While at Alfred University, Rhodes also taught summer sessions in ceramics at the University of Southern California, Los Angeles (1952–53); Black Mountain College, Asheville, North Carolina; and the Haystack Mountain School of Crafts, Deer Isle, Maine (1961). Rhodes later taught at the University of California, Santa Cruz (1977–1980).

Rhodes was the recipient of a Fulbright Fellowship and lived in Japan from 1962 to 1963. The National Council on Education for the Ceramic Arts (NCECA) awarded him a medal of citation for his contributions to teaching in 1973. His accomplishments were recognized by major retrospectives at the Blanden Memorial Art Museum, Fort Dodge, Iowa (1973), and at Iowa State University, Ames (1986).

In the last phase of his life, Rhodes married his second wife, Mary Beth Coulter.

== Death and legacy ==
At the start of a two-month tour of college campuses, he was conducting a workshop at Sierra Nevada College when he was stricken by a heart attack and died in Reno, Nevada, in July 1989, aged 78.

Rhodes' work is in many permanent museum collections including the Smithsonian American Art Museum, Oakland Museum of California, the Victoria and Albert Museum, Everson Museum of Art, Fine Arts Museums of San Francisco, Detroit Institute of Arts, National Museum of Modern Art, Kyoto, Museum of Contemporary Crafts, Des Moines Art Center, among others.

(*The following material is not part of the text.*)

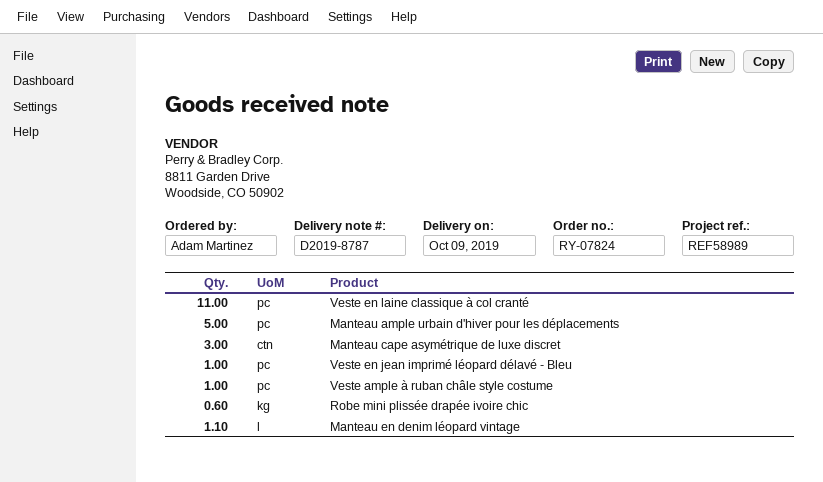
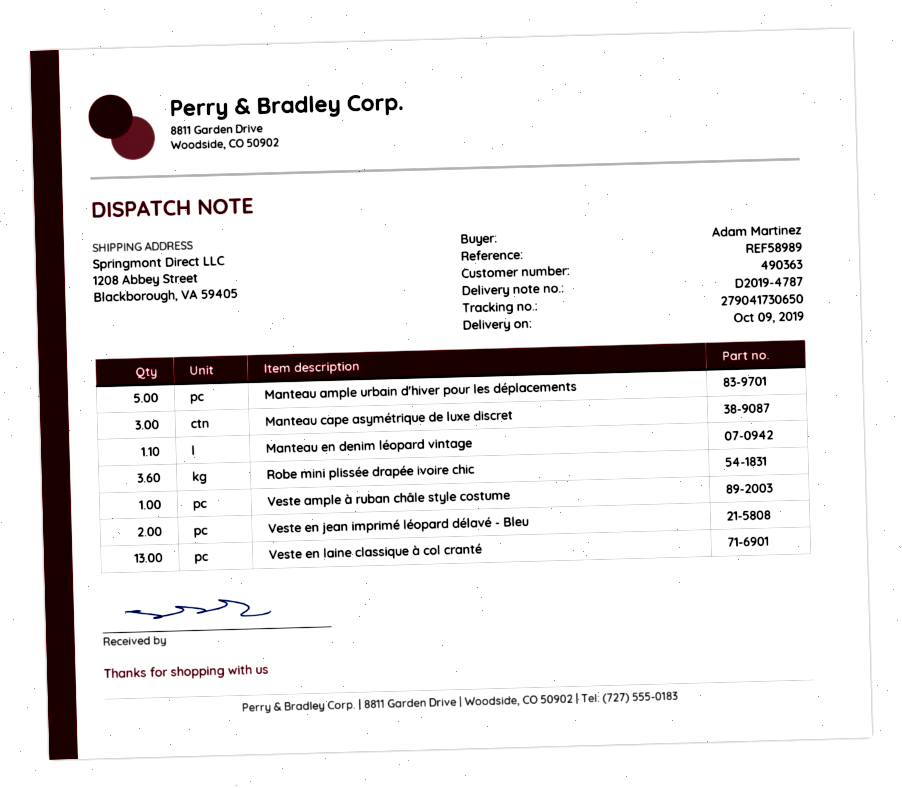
delivery note number: D2019-8787 -> D2019-4787
Veste en laine classique à col cranté: 11 -> 13
Veste en jean imprimé léopard délavé - Bleu: 1 -> 2
Robe mini plissée drapée ivoire chic: 0.6 -> 3.6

In 2020, artist Kari Marboe created a tribute work and exhibition for Rhodes at Mills College titled, Kari Marboe: Duplicating Daniel.

==Writings==
As an authority on ceramics techniques, Rhodes is well known as an author among studio potters and ceramic sculptors.

- Clay and Glazes for the Potter. Philadelphia: Chilton Book Company (1957).
- Stoneware and Porcelain: The Art of High-Fired Pottery. Philadelphia: Chilton Book Company (1959).
- Kilns: Design, Construction and Operation. Philadelphia: Chilton Book Company (1968).
- Tamba Pottery: The Timeless Art of a Japanese Village. Tokyo: Kodansha International (1970).
- Pottery Form. Radnor, Pennsylvania: Chilton Book Company (1976).
- With Miska Petersham. Understanding the Small-Scale Clay Products Enterprise. Arlington, Virginia: Volunteers in Technical Assistance (1984).